_Work request_: Your answer must be an exact copy of the records below, with every picture left out.

_Recorded data_:
==========

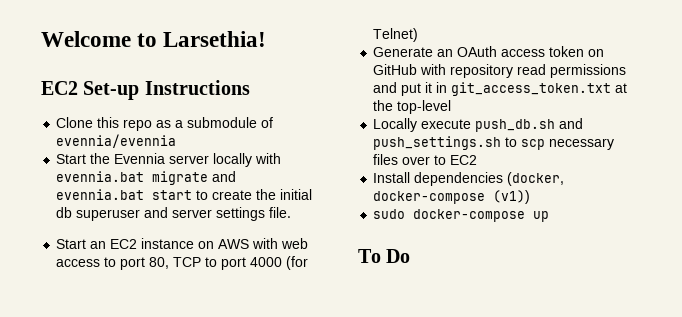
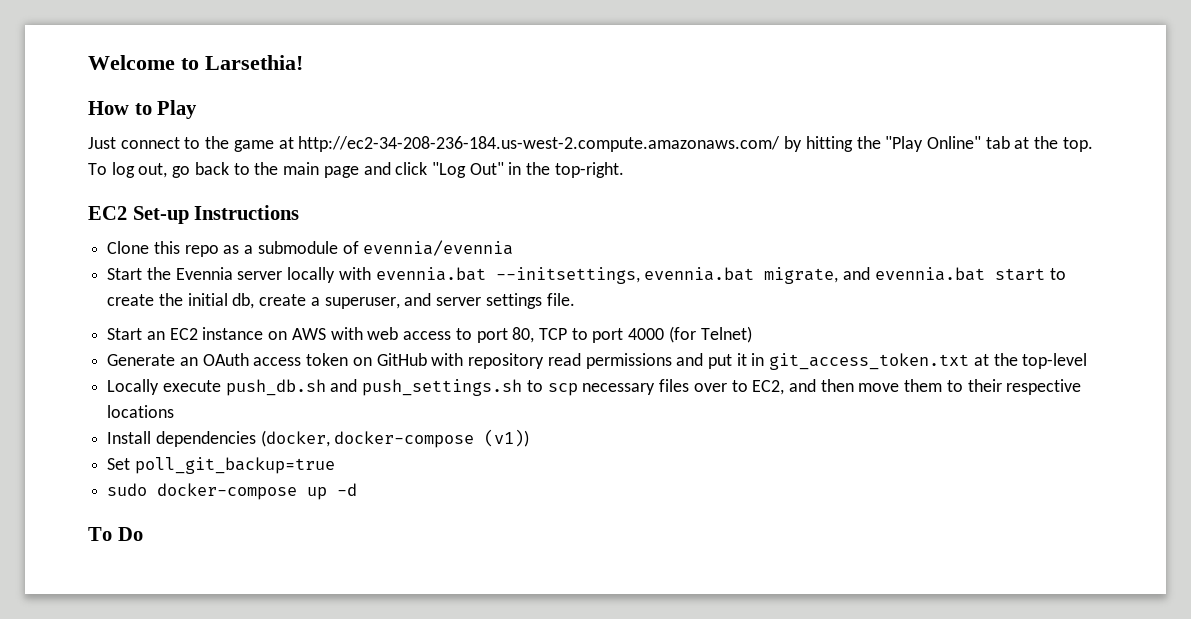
(267, 39) none -> [88,100,198,119] [88,136,1093,152] [88,162,624,178] // How to Play // Just connect to the game at http://ec2-34-208-236-184.us-west-2.compute.amazonaws.com/ by hitting the "Play Online" tab at the top. To log out, go back to the main page and click "Log Out" in the top-right.
[152,171,209,185] migrate -> [495,267,839,284] --initsettings, evennia.bat migrate,
[56,207,141,221] db superuser -> [232,293,400,309] db, create a superuser,
[450,155,478,165] EC2 -> [752,379,1082,395] [107,405,175,418] EC2, and then move them to their respective locations
(531, 197) none -> [107,457,335,474] // Set poll_git_backup=true
(550, 216) none -> [337,483,358,496] -d

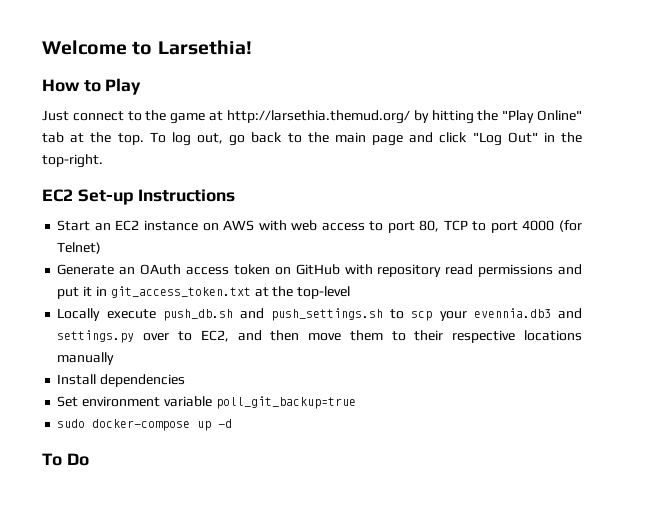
[298,136,781,152] http://ec2-34-208-236-184.us-west-2.compute.amazonaws.com/ -> [226,110,410,124] http://larsethia.themud.org/
[107,240,514,257] [107,267,1066,284] [107,293,575,309] // Clone this repo as a submodule of evennia/evennia // Start the Evennia server locally with evennia.bat --initsettings, evennia.bat migrate, and evennia.bat start to create the initial db, create a superuser, and server settings file. -> (236, 195) none
[582,379,690,395] necessary files -> [439,308,583,321] [57,330,135,343] your evennia.db3 and settings.py
(175, 411) none -> [57,352,115,365] manually
[260,429,530,448] (docker, docker-compose (v1)) -> (186, 380) none
(131, 464) none -> [82,396,212,407] environment variable

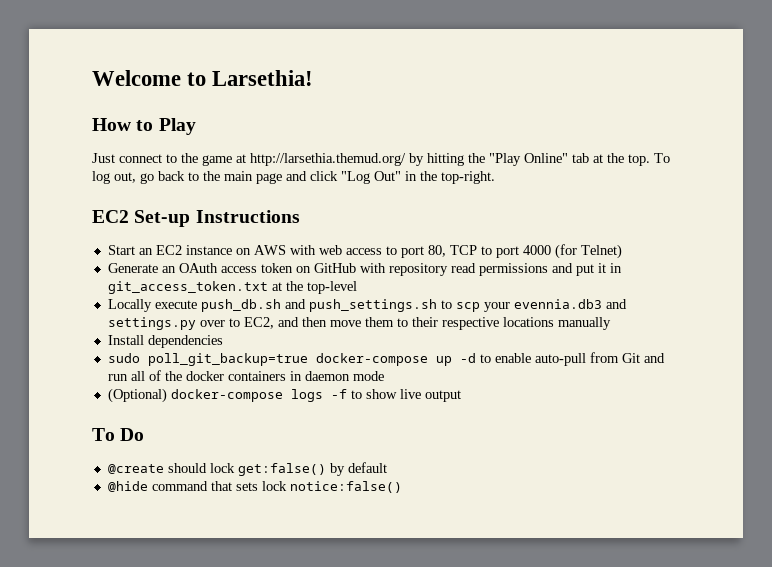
[57,396,212,407] Set environment variable -> [107,353,140,363] sudo
[57,419,86,428] // sudo -> (308, 359) none
[42,453,89,466] // To Do -> [479,352,665,366] [107,370,384,381] [107,388,461,403] [92,428,145,441] [107,462,387,476] [107,481,402,493] to enable auto-pull from Git and run all of the docker containers in daemon mode // (Optional) docker-compose logs -f to show live output // To Do // @create should lock get:false() by default // @hide command that sets lock notice:false()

==========

_Output of the task_:
(267, 39) none -> [88,100,198,119] [88,136,1093,152] [88,162,624,178] // How to Play // Just connect to the game at http://ec2-34-208-236-184.us-west-2.compute.amazonaws.com/ by hitting the "Play Online" tab at the top. To log out, go back to the main page and click "Log Out" in the top-right.
[152,171,209,185] migrate -> [495,267,839,284] --initsettings, evennia.bat migrate,
[56,207,141,221] db superuser -> [232,293,400,309] db, create a superuser,
[450,155,478,165] EC2 -> [752,379,1082,395] [107,405,175,418] EC2, and then move them to their respective locations
(531, 197) none -> [107,457,335,474] // Set poll_git_backup=true
(550, 216) none -> [337,483,358,496] -d

[298,136,781,152] http://ec2-34-208-236-184.us-west-2.compute.amazonaws.com/ -> [226,110,410,124] http://larsethia.themud.org/
[107,240,514,257] [107,267,1066,284] [107,293,575,309] // Clone this repo as a submodule of evennia/evennia // Start the Evennia server locally with evennia.bat --initsettings, evennia.bat migrate, and evennia.bat start to create the initial db, create a superuser, and server settings file. -> (236, 195) none
[582,379,690,395] necessary files -> [439,308,583,321] [57,330,135,343] your evennia.db3 and settings.py
(175, 411) none -> [57,352,115,365] manually
[260,429,530,448] (docker, docker-compose (v1)) -> (186, 380) none
(131, 464) none -> [82,396,212,407] environment variable

[57,396,212,407] Set environment variable -> [107,353,140,363] sudo
[57,419,86,428] // sudo -> (308, 359) none
[42,453,89,466] // To Do -> [479,352,665,366] [107,370,384,381] [107,388,461,403] [92,428,145,441] [107,462,387,476] [107,481,402,493] to enable auto-pull from Git and run all of the docker containers in daemon mode // (Optional) docker-compose logs -f to show live output // To Do // @create should lock get:false() by default // @hide command that sets lock notice:false()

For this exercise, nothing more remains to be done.